10 Things I Love/Hate About Movable Type

I have a love/hate relationship with my blogging tool. Here are ten aspects of Movable Type about which I am emotionally conflicted.

  1. Love: Movable Type is implemented in Perl. Yay, Perl!
    Hate: Movable Type is implemented in "old school" Perl, not Modern Perl. (But they are working on that, thanks MT team!)

  2. Love: Movable Type's publishing engine supports many publishing modes, including scheduled posts, and publishes static HTML files by default for efficient hosting.
    Hate: The only option for dynamic publishing is - PHP? Seriously? Sorry MT, I fully understand the business reasons behind this, but as a Perl developer, it still offends me.

  3. Love: Movable Type is themeable.
    Hate: The default theme is ugly. Replacement themes are not much better, so I'm still using the default.

  4. Love: Movable Type fully supports post metadata, without overwhelming you with interface inputs (not a unique feature of MT, but a nice one).
    Hate: MT has three distinct metadata items called Categories, Tags, and Keywords. Each behaves differently, despite the fact that they all mean approximately the same thing to a user. (Tip: Categories generate pages. Tags do not, but are searchable. Keywords are basically useless.)

  5. Love: Input filters allow you to compose your posts using Markdown, Textile, or plain HTML.
    Hate: The built-in editor is just as clunky as all web-based editors (a problem not unique to MT). But worse, it feels "bolted on" rather than integrated into the blogging system. For example, there is no tool to easily create links to other posts. If you want to link to a previous post, you have to go look up the URL yourself (which is not easy due to the information architecture of the site, see below).

  6. Love: Plugins and The Registry - Everything revolves around this central "registry" data structure. Once you understand that structure and how to tweak it, you can do some pretty cool things without a lot of code. As a matter of fact, you don't even need to write Perl anymore, you can just drop a yaml file in a directory and it gets slurped into the data structure.
    Hate: Managing plugins is a huge pain. In order for them to work you have to mix the plugin files with the original MT code in the same directory. You're never really sure if you're overwriting something, and if you do, you're SOL. Upgrading MT or one of the plugins also becomes painful, because it's hard to tell which files are core and which plugin. I took to managing mine with stow, which made it livable, but still horrible. Plus, half the plugins available only work with the ancient MT3, not the more modern MT4.

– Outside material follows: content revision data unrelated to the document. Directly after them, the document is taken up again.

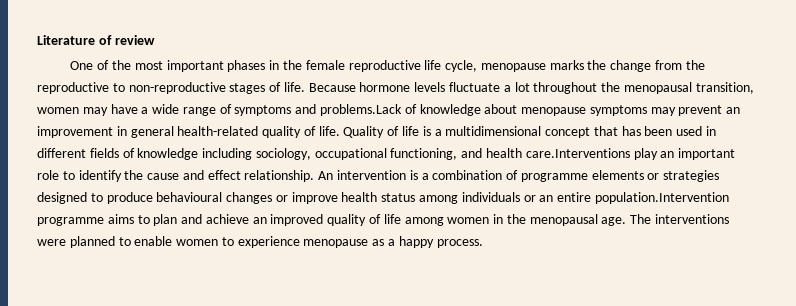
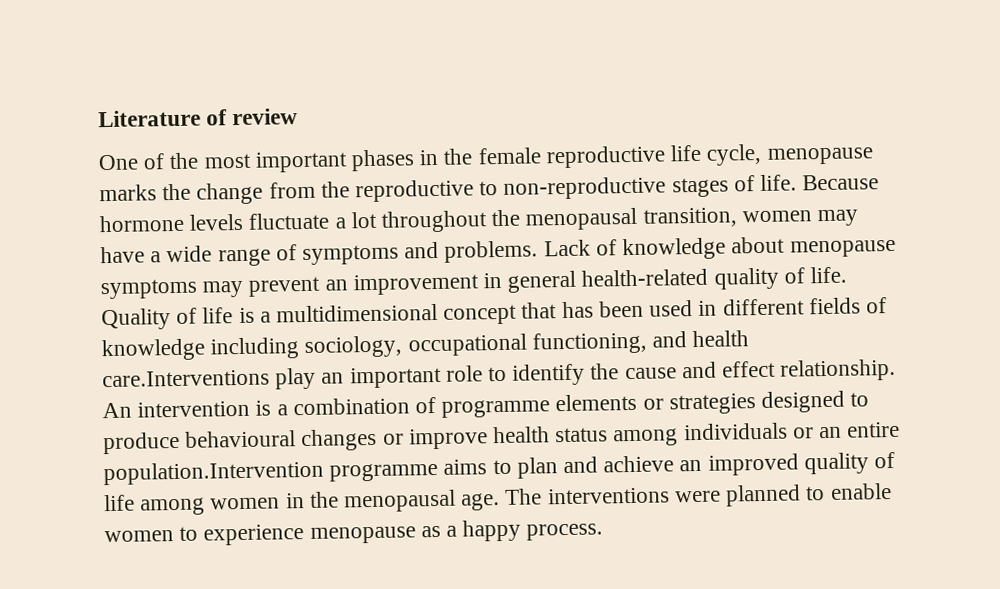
- Because hormone levels fluctuate a lot throughout the menopausal transition, women may have a wide range of symptoms and problems.Lack of knowledge about menopause symptoms may prevent an improvement in general health-related quality of life.
+ Because hormone levels fluctuate a lot throughout the menopausal transition, women may have a wide range of symptoms and problems. Lack of knowledge about menopause symptoms may prevent an improvement in general health-related quality of life.

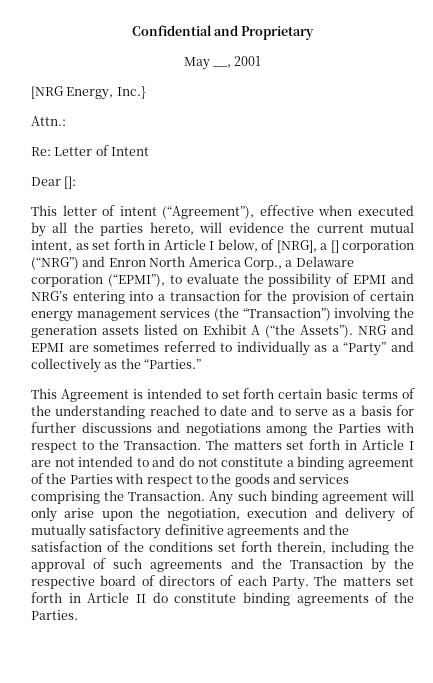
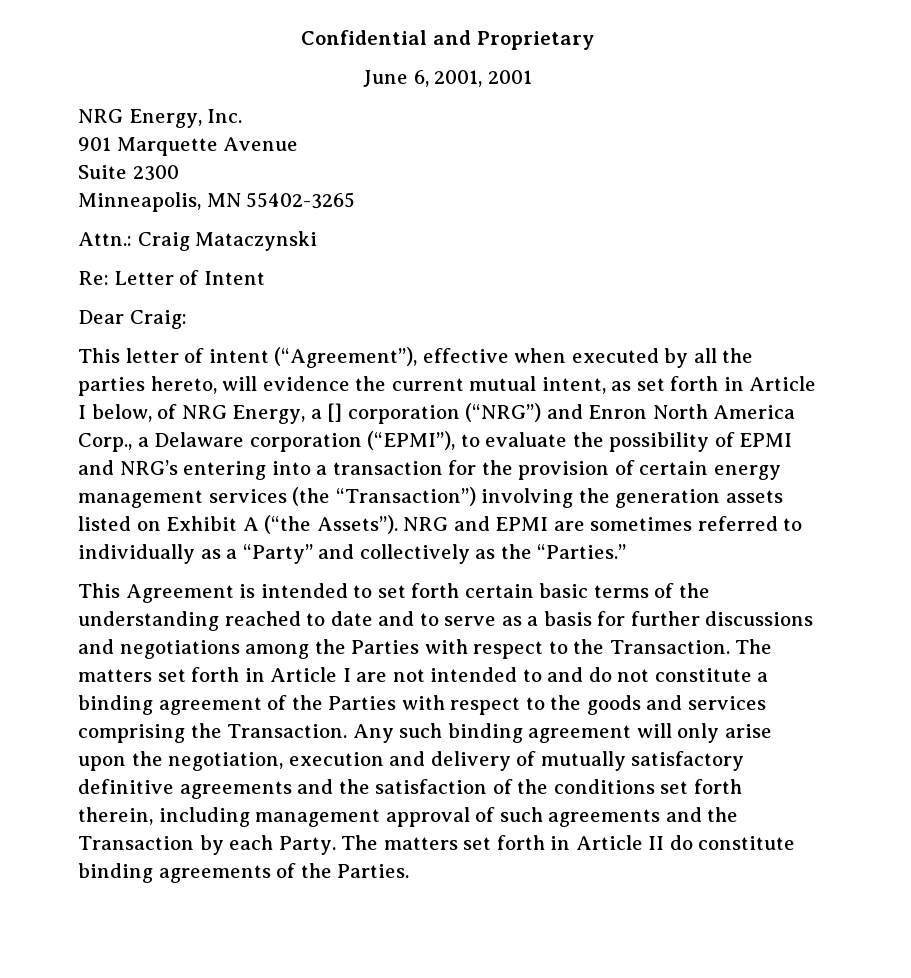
- May __, 2001
- [NRG Energy, Inc.}
+ June 6, 2001, 2001
+ NRG Energy, Inc.
+ 901 Marquette Avenue
+ Suite 2300
+ Minneapolis, MN 55402-3265
- Attn.:
+ Attn.: Craig Mataczynski
- Dear []:
+ Dear Craig:
- This letter of intent (“Agreement”), effective when executed by all the parties hereto, will evidence the current mutual intent, as set forth in Article I below, of [NRG], a [] corporation (“NRG”) and Enron North America Corp., a Delaware corporation (“EPMI”), to evaluate the possibility of EPMI and NRG’s entering into a transaction for the provision of certain energy management services (the “Transaction”) involving the generation assets listed on Exhibit A (“the Assets”).
+ This letter of intent (“Agreement”), effective when executed by all the parties hereto, will evidence the current mutual intent, as set forth in Article I below, of NRG Energy, a [] corporation (“NRG”) and Enron North America Corp., a Delaware corporation (“EPMI”), to evaluate the possibility of EPMI and NRG’s entering into a transaction for the provision of certain energy management services (the “Transaction”) involving the generation assets listed on Exhibit A (“the Assets”).
- Any such binding agreement will only arise upon the negotiation, execution and delivery of mutually satisfactory definitive agreements and the satisfaction of the conditions set forth therein, including the approval of such agreements and the Transaction by the respective board of directors of each Party.
+ Any such binding agreement will only arise upon the negotiation, execution and delivery of mutually satisfactory definitive agreements and the satisfaction of the conditions set forth therein, including management approval of such agreements and the Transaction by each Party.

  7. Love: The flexible template system. Once you get the hang of it, it's easy to make template tags produce all kinds of nifty things. And it is possible (though not trivial) to create new tags via plugins if you need additional functionality.
    Hate: Templates are stored in the database by default, not the file system. This means you have to use the clunky MT template editor to edit them any time you change, or use the clunky MT template editor to edit every single template individually to force them to live in the filesystem. (Or write a script to fix it.) And you have to remember to do this every time you create a new blog too.

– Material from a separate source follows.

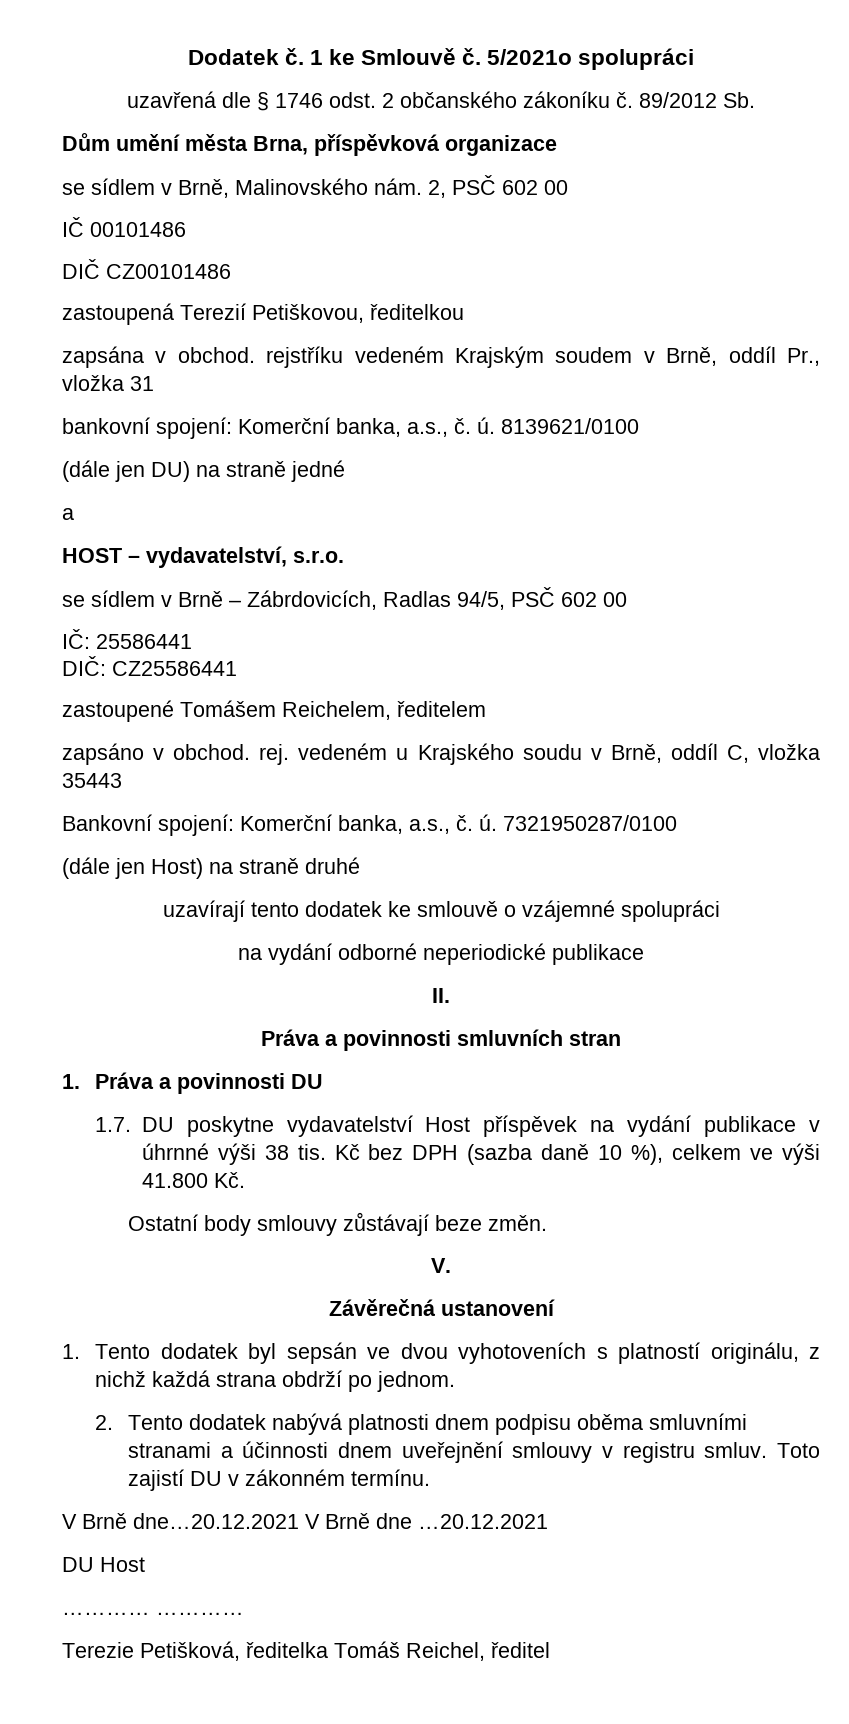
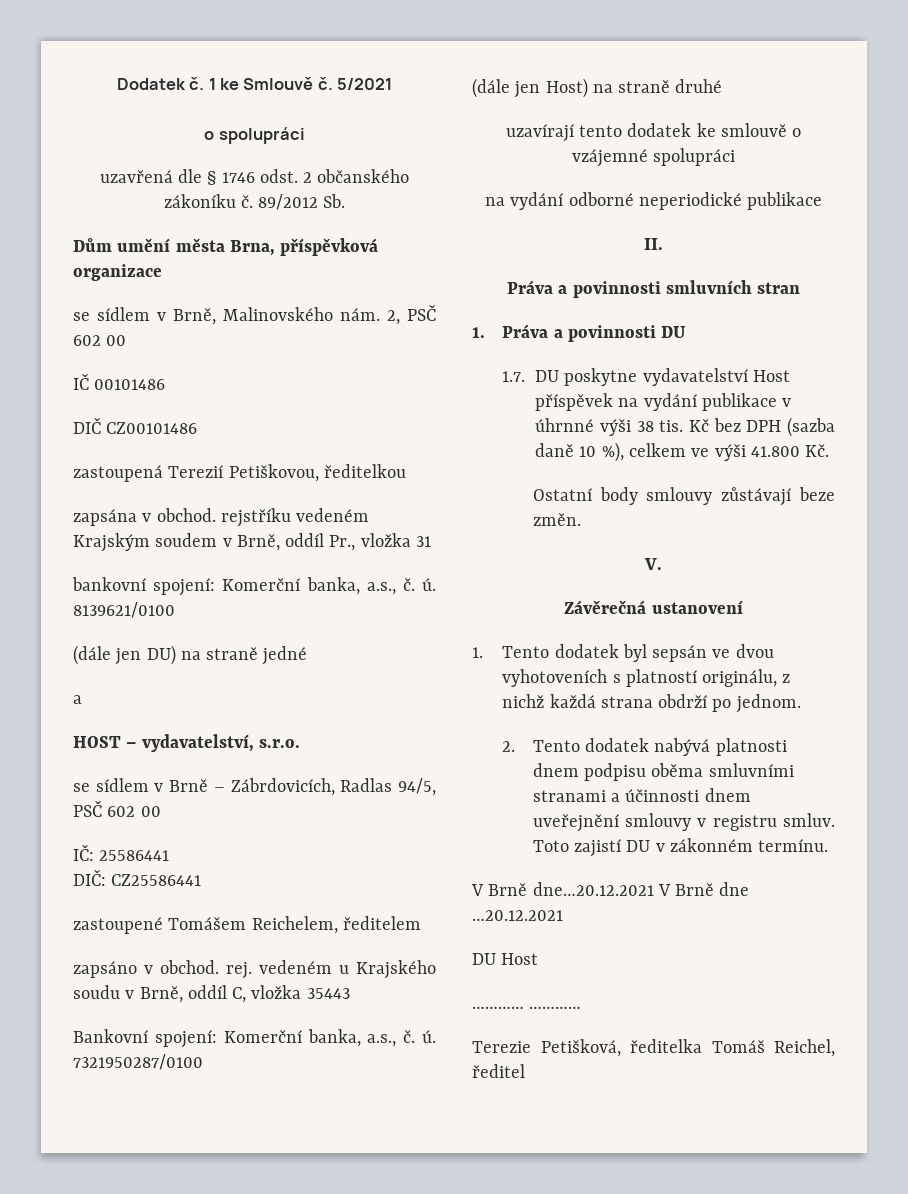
- 5/2021o spolupráci
+ 5/2021
+ o spolupráci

  8. Love: Every template is customizable, and you can make as many as you want.
    Hate: As soon as you customize a template, you have to start worrying about your changes getting clobbered if you "refresh" to get new MT templates, which you really have to do if you want to take advantage of new MT features. (At least MT makes backups for you by default. But since they are stored in the database and not the filesystem, they are a pain to deal with.)

  9. Love: Movable Type supports multiple blogs/sites in the same installation, and as a result it is possible to craft queries in your templates that aggregate multiple blogs.
    Hate: Each blog always gets its own separate set of templates based on an original core set. Sharing individual templates across blogs is hard. Sharing a whole set of templates requires bending over backwards and nibbling your heels. Making an identical set of changes to identical non-shared templates requires a custom Perl script, or the patience of Job.

  10. Love: Movable Type's default template set is built with web standards: XHTML, CSS, and even microformats, with progressive enhancement in Javascript.
    Hate: The information architecture of the default template set is terrible. Navigation is stuck into a sidebar down the page instead of up front. Pages that list posts always include the full text of a post rather than just a pointer, making exploration and discovery difficult. The whole site architecture seems to have been inherited unchanged from whatever protozoic blog first emerged from the muck back in the Paleo-web of the "Dot Com Bubble" era.

Glad I got that off my chest. What's your boggle?